Song by Pixies

from the album Surfer Rosa
- Released: March 21, 1988
- Recorded: November 1987
- Studio: Downtown Recorders, South End, Boston
- Genre: Alternative rock
- Length: 2:16
- Label: 4AD
- Songwriter: Black Francis
- Producer: Steve Albini

= Cactus (Pixies song) =

"Cactus" is a song by the American alternative rock band Pixies, and is the eighth track on their 1988 album Surfer Rosa. It was written and sung by the band's frontman Black Francis and engineered by Steve Albini.

=="P-I-X-I-E-S"==

Between the second verse and chorus of "Cactus," the band and the studio members can be heard spelling out "Pixies." Bass guitarist Kim Deal (then credited as 'Mrs John Murphy' in the sleeve notes of the album), later commented on the interlude: "You can hear them spelling 'Pixies' in the break, which T. Rex did in one of their songs ["The Groover"], 'T-R-E-X,' and they were copying it. I was against it, I was like, 'No way, I'm not doing it,' because that's so trite. And I'm the only one that didn't do it. Steve [Albini] went along with it and liked it.

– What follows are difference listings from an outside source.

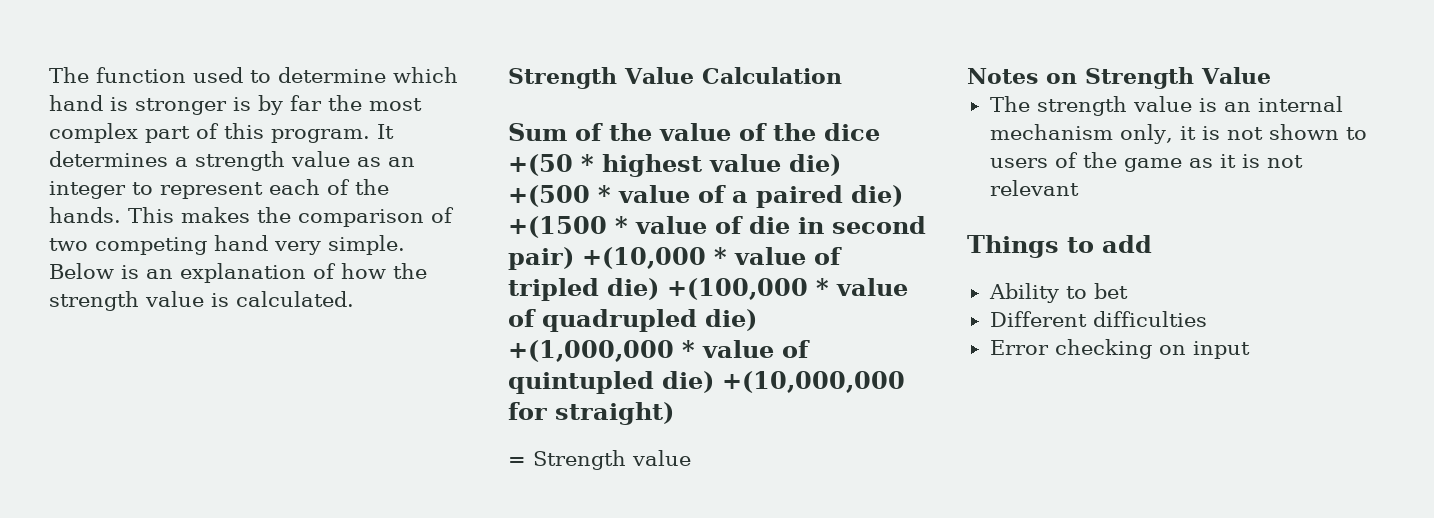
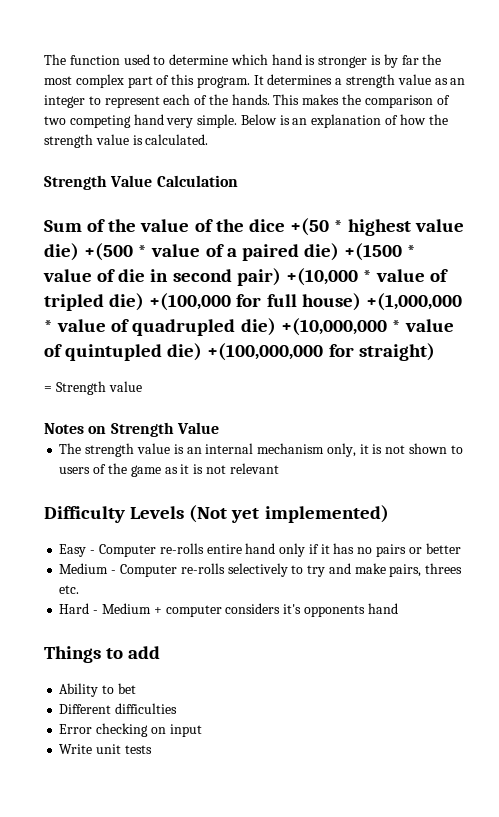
(808, 289) none -> [236,293,462,311] for full house) +(1,000,000
[508,340,674,362] +(1,000,000 -> [280,318,387,336] +(10,000,000
[722,371,905,393] +(10,000,000 -> [207,343,324,361] +(100,000,000
(1079, 188) none -> [44,505,389,523] [59,543,461,557] [59,563,463,577] [59,585,80,594] [59,603,398,617] // Difficulty Levels (Not yet implemented) // Easy - Computer re-rolls entire hand only if it has no pairs or better // Medium - Computer re-rolls selectively to try and make pairs, threes etc. // Hard - Medium + computer considers it's opponents hand
(1250, 350) none -> [59,744,152,754] // Write unit tests

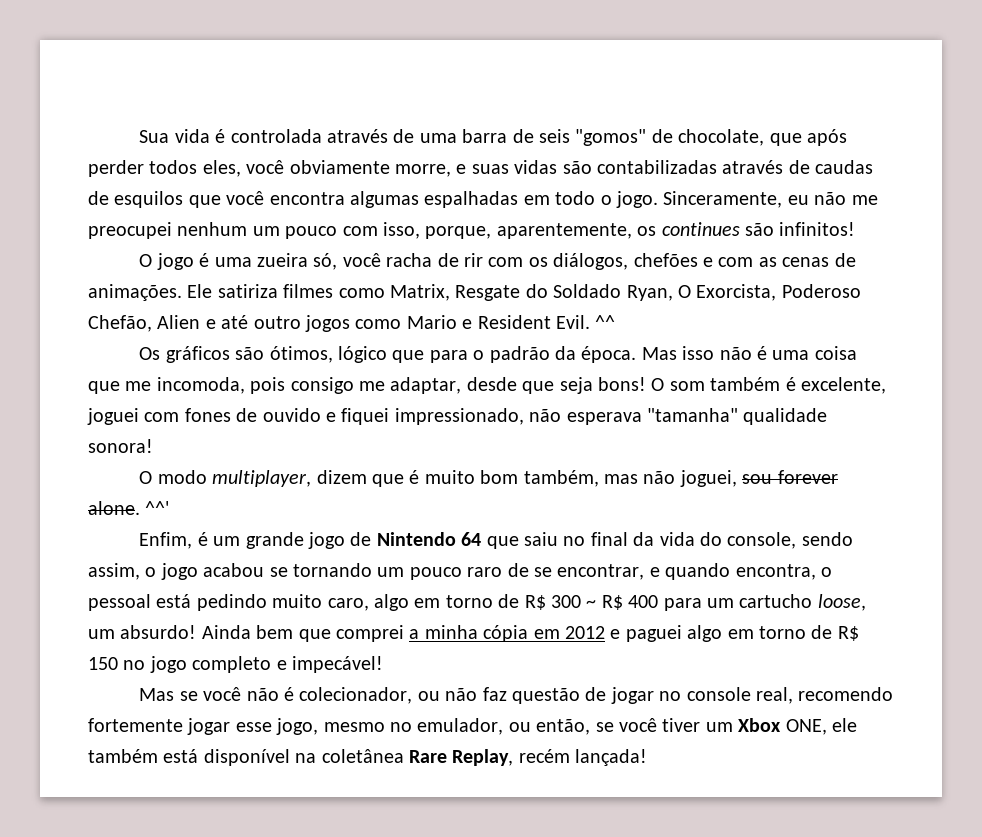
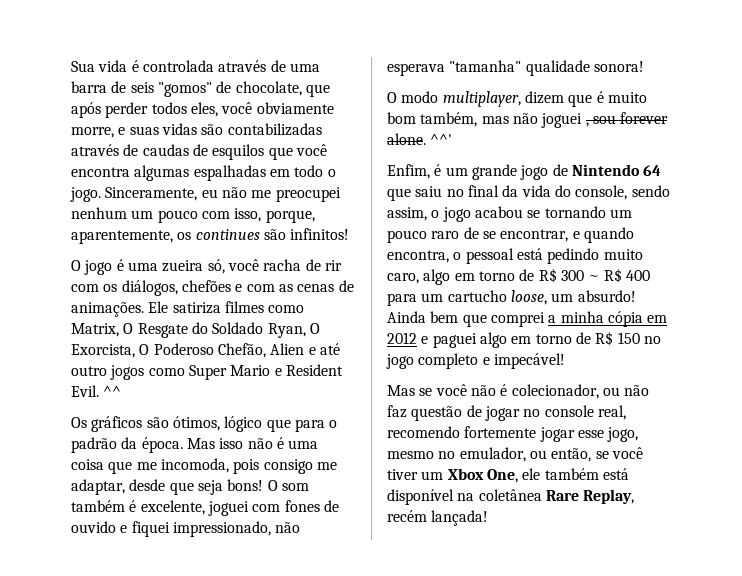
(450, 292) none -> [123,323,134,334] O
(777, 292) none -> [139,344,150,355] O
(402, 324) none -> [188,365,227,380] Super
[679,470,737,487] joguei, -> [541,113,589,128] joguei ,
[785,719,827,735] ONE, -> [486,469,518,483] One,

So I'm the only one that never got on the records [...] Anybody that was in the studio could have gone in there and done it."

==Cover versions==
David Bowie recorded a version of the song for his Heathen album in 2002. This version features D-A-V-I-D spelled in the break. Bowie performed the song live on his 2002 Heathen Tour concerts and the A Reality Tour. A November 2003 live performance is included on the A Reality Tour DVD, as well as the A Reality Tour album. The Pixies played the song at a Bowie tribute concert in 2016, as a Bowie cover.

Black Francis re-recorded the song and released it on his 2004 album Frank Black Francis.

Glen Hansard and The Frames played it live in M-klub on 25 October 2001.